The Abrahamssons’ heyday came to an end when wooden sailing ships ceased to be a profitable business. This happened relatively late in Finland because of a severely delayed transition from sail to steam: the amount of tonnage carried by steam increased from 10 per cent in 1892 to a mere 18 per cent in 1913, in contrast to many other European countries where this increase occurred much earlier and much faster. In the United Kingdom, for instance, the proportion of steam tonnage increased from

60 per cent to 93 per cent, in Sweden from 31 per cent to 83 per cent and in Norway from 14 per cent to 66 per cent (Kaukiainen 1991, 24). The Abrahamssons did not go into the steamship business, which would have required much more capital and know-how than they were able to mobilize. The Abrahamssons’ heyday thus lasted as long as their sailing ships generated gratifying profits, that is, until the very early twentieth century. The Erikssons gave up the shipping trade at around the same time and for the same reason: trade by sailing ships no longer paid (Aapola 2004; Tommila 2010, 20). A return to farming was ever tempting, especially as estates were being split up through inheritance and no new lands were being purchased, in contrast to the times when the clans were on the ascendancy. Yet some 40 per cent of all the Abrahamssons born in the 1880s and 1890s continued as farmers, many of them now with a degree in agronomy and otherwise moving towards professionalism.
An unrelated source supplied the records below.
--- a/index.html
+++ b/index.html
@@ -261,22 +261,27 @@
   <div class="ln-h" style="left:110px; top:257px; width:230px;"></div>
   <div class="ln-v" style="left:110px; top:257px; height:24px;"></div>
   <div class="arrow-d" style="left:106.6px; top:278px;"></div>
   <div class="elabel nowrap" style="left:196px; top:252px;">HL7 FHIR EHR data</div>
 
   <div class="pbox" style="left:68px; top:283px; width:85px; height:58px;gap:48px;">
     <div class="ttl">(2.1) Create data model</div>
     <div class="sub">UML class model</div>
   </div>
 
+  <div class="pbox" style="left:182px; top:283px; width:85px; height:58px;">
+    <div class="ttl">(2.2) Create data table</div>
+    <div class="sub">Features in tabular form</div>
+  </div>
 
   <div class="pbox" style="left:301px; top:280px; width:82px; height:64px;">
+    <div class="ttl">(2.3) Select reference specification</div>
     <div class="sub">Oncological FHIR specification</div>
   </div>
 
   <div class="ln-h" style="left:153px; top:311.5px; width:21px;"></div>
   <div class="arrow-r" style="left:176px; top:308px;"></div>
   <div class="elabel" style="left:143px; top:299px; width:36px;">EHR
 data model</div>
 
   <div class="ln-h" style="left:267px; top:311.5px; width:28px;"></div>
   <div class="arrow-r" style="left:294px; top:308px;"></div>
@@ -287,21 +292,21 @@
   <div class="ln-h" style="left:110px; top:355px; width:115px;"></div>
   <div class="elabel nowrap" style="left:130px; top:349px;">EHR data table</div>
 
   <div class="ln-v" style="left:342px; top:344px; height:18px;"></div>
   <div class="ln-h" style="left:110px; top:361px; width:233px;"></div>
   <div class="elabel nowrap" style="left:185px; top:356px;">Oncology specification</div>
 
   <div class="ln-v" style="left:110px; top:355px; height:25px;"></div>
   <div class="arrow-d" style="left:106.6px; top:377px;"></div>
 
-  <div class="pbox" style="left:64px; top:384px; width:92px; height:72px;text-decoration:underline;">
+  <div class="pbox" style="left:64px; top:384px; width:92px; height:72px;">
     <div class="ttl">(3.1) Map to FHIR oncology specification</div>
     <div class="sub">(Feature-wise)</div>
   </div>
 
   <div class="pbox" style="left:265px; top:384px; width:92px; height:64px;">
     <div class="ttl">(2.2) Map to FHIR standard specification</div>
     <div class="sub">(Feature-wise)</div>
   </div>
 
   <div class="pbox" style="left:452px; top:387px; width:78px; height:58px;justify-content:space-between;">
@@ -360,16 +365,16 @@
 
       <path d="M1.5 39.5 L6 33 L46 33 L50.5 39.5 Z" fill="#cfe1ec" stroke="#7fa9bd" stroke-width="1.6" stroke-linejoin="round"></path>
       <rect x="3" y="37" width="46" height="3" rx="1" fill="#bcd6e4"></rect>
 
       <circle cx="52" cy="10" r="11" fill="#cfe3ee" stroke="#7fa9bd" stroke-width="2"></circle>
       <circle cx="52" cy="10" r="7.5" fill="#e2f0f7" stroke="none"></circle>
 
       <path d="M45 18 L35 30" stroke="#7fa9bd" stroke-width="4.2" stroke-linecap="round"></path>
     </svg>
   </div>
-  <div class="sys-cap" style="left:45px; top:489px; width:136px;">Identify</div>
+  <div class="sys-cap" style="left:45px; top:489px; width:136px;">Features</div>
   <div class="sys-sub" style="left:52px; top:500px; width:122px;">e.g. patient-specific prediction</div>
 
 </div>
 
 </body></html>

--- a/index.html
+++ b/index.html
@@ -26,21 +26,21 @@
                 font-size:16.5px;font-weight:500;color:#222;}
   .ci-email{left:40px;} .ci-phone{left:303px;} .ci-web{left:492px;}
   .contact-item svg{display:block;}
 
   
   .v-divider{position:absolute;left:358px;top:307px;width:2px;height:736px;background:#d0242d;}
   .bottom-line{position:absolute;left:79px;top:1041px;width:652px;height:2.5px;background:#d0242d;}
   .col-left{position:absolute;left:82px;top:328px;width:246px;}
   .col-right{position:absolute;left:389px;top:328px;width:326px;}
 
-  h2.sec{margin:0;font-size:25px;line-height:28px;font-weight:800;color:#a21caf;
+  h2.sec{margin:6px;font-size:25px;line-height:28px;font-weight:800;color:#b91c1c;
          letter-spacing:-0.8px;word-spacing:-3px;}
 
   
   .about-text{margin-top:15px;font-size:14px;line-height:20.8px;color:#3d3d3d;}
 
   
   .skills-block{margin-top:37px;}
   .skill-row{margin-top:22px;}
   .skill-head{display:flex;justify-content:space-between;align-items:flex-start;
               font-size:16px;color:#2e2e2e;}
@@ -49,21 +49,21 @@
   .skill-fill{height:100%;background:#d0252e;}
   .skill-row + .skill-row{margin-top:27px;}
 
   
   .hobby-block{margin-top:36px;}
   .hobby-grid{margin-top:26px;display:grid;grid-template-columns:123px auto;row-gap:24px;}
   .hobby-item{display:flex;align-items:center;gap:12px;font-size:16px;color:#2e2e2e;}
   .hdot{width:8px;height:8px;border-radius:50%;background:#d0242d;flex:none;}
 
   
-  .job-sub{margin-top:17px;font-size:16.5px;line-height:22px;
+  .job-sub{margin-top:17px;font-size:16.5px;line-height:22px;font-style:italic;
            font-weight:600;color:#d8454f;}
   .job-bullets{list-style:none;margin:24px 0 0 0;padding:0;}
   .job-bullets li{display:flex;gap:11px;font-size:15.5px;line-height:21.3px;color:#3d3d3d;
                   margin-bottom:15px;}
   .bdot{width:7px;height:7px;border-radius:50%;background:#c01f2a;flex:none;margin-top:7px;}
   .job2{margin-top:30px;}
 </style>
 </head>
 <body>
Indeed, many of those in the 60 per cent majority also had a university degree: there was a judge, a medical doctor, a professor, a writer, a civil engineer and so on, in other words, increasing numbers of professionals.

Today, the descendants of the two clans are scattered across Finland, although many have returned to Kustavi, not to live but to spend their summers there in cottages they have built on their inherited lands (Aapola 2004; Tommila 2010). This is one way to treasure the legacy of one’s clan: to return to one’s roots in the countryside. The other is to study the family’s history and record it in a chronicle. Both clans—the Abrahamssons and the Erikssons—have done this as well (Aapola 2004; Tommila 2010). Moreover, the Erikssons revere their famous writer, Volter Kilpi (originally Eriksson), who wrote a book about how his father and his father’s partners purchased a sailing ship. In the summertime, Kilpi’s literary works bring together his devotees to Kustavi to attend lectures and discuss his works.